(Material shown Opens)

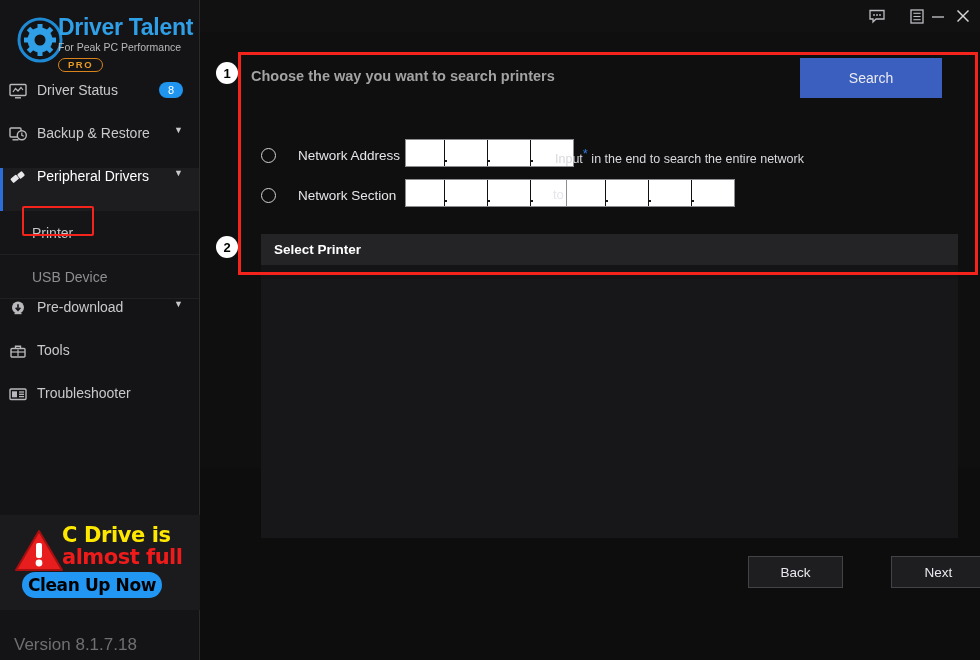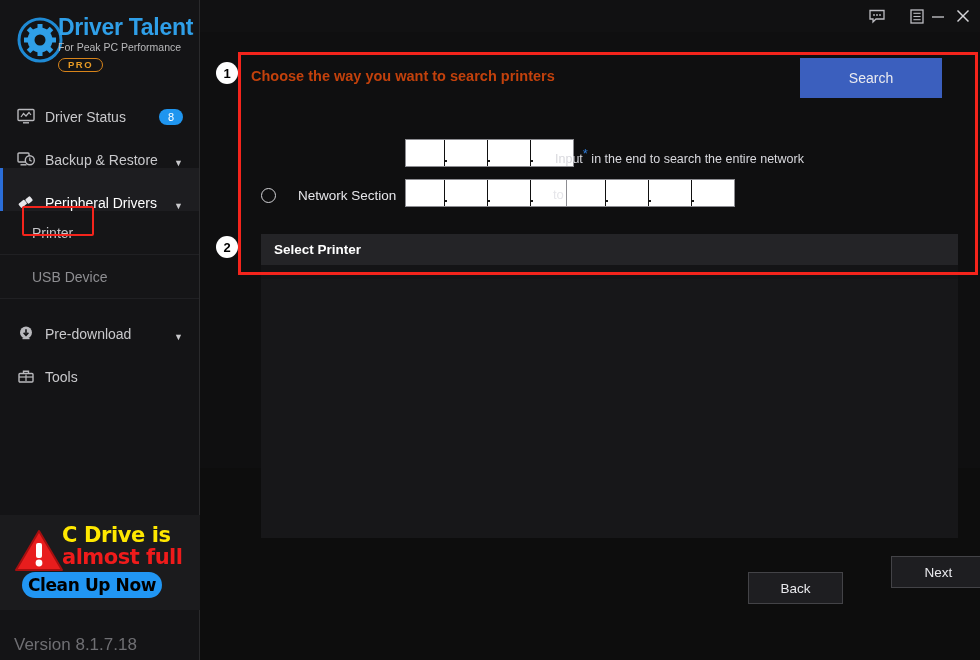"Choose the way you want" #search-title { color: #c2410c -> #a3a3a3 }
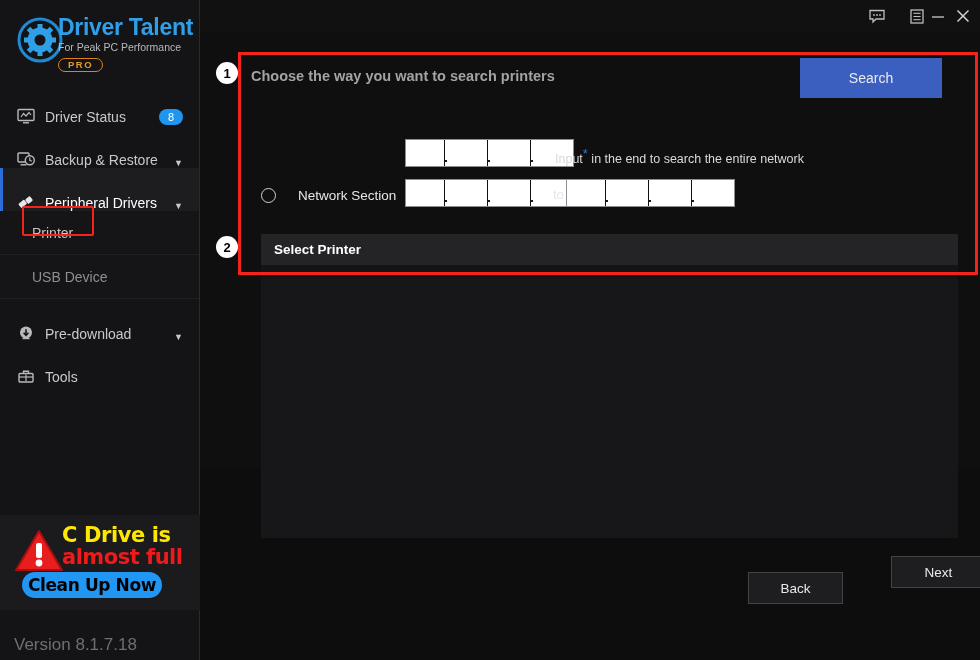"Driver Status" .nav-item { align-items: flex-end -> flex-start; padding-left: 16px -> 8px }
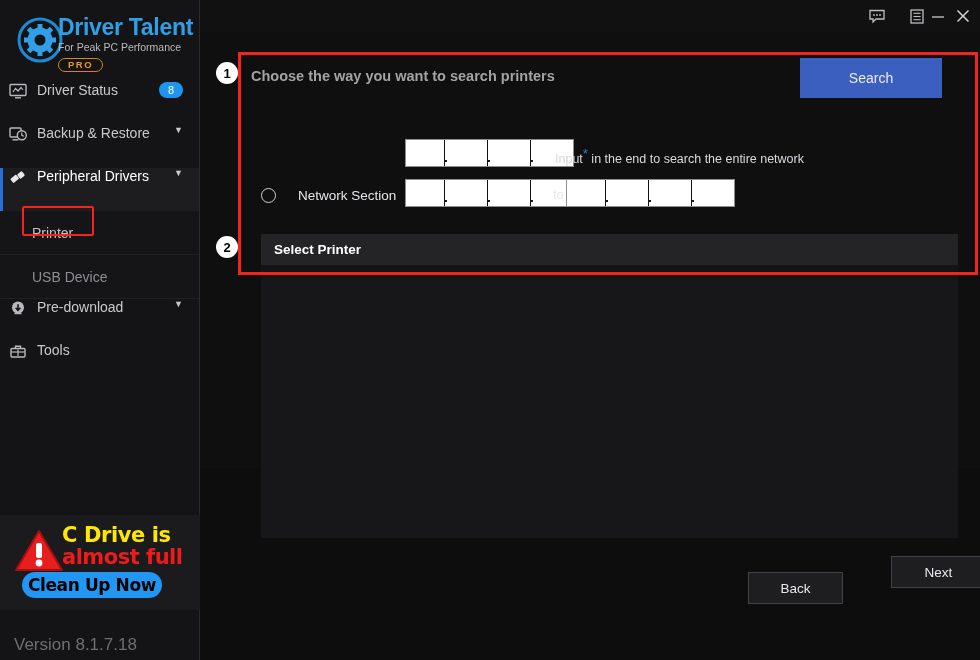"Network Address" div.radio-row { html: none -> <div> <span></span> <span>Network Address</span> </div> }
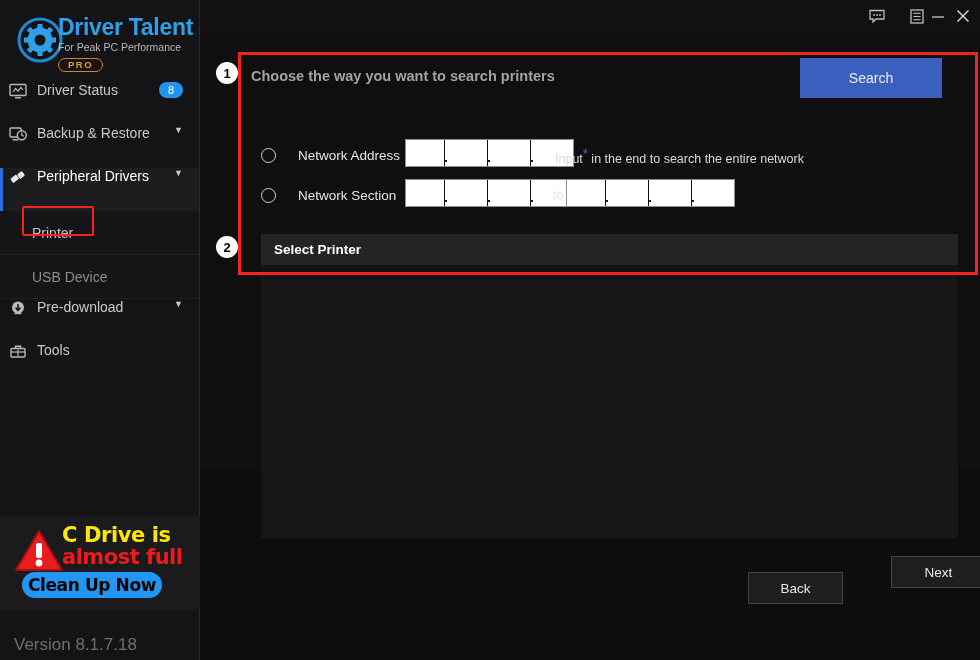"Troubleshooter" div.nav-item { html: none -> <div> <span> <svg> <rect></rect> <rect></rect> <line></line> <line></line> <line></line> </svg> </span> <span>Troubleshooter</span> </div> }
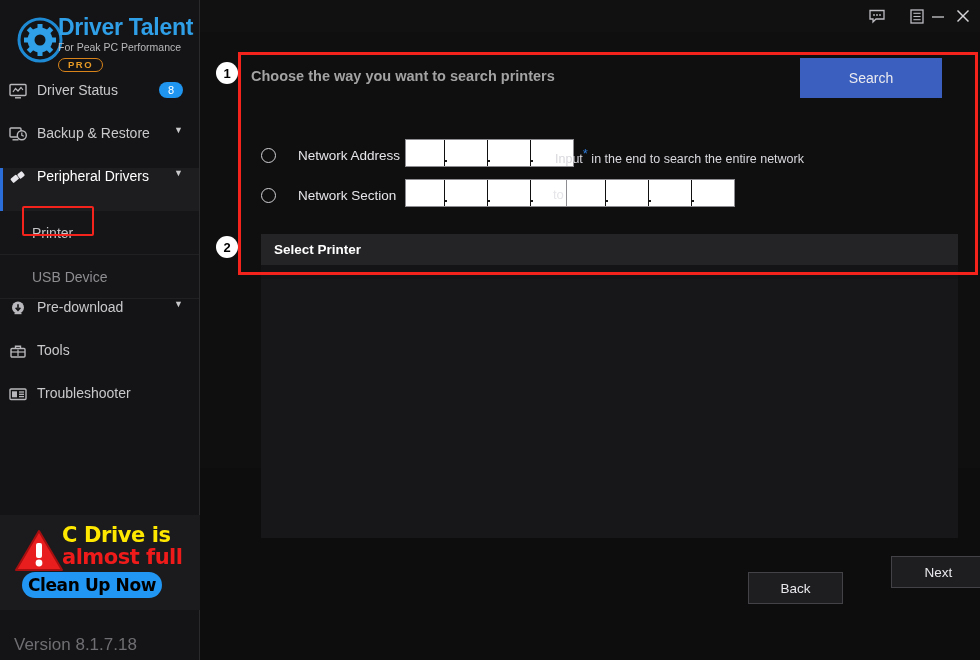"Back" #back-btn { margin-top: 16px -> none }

(Material shown Closes)

### What to do
Reproduce the data above word for word, but leave the images out.

### Result for this exercise
"Choose the way you want" #search-title { color: #c2410c -> #a3a3a3 }
"Driver Status" .nav-item { align-items: flex-end -> flex-start; padding-left: 16px -> 8px }
"Network Address" div.radio-row { html: none -> <div> <span></span> <span>Network Address</span> </div> }
"Troubleshooter" div.nav-item { html: none -> <div> <span> <svg> <rect></rect> <rect></rect> <line></line> <line></line> <line></line> </svg> </span> <span>Troubleshooter</span> </div> }
"Back" #back-btn { margin-top: 16px -> none }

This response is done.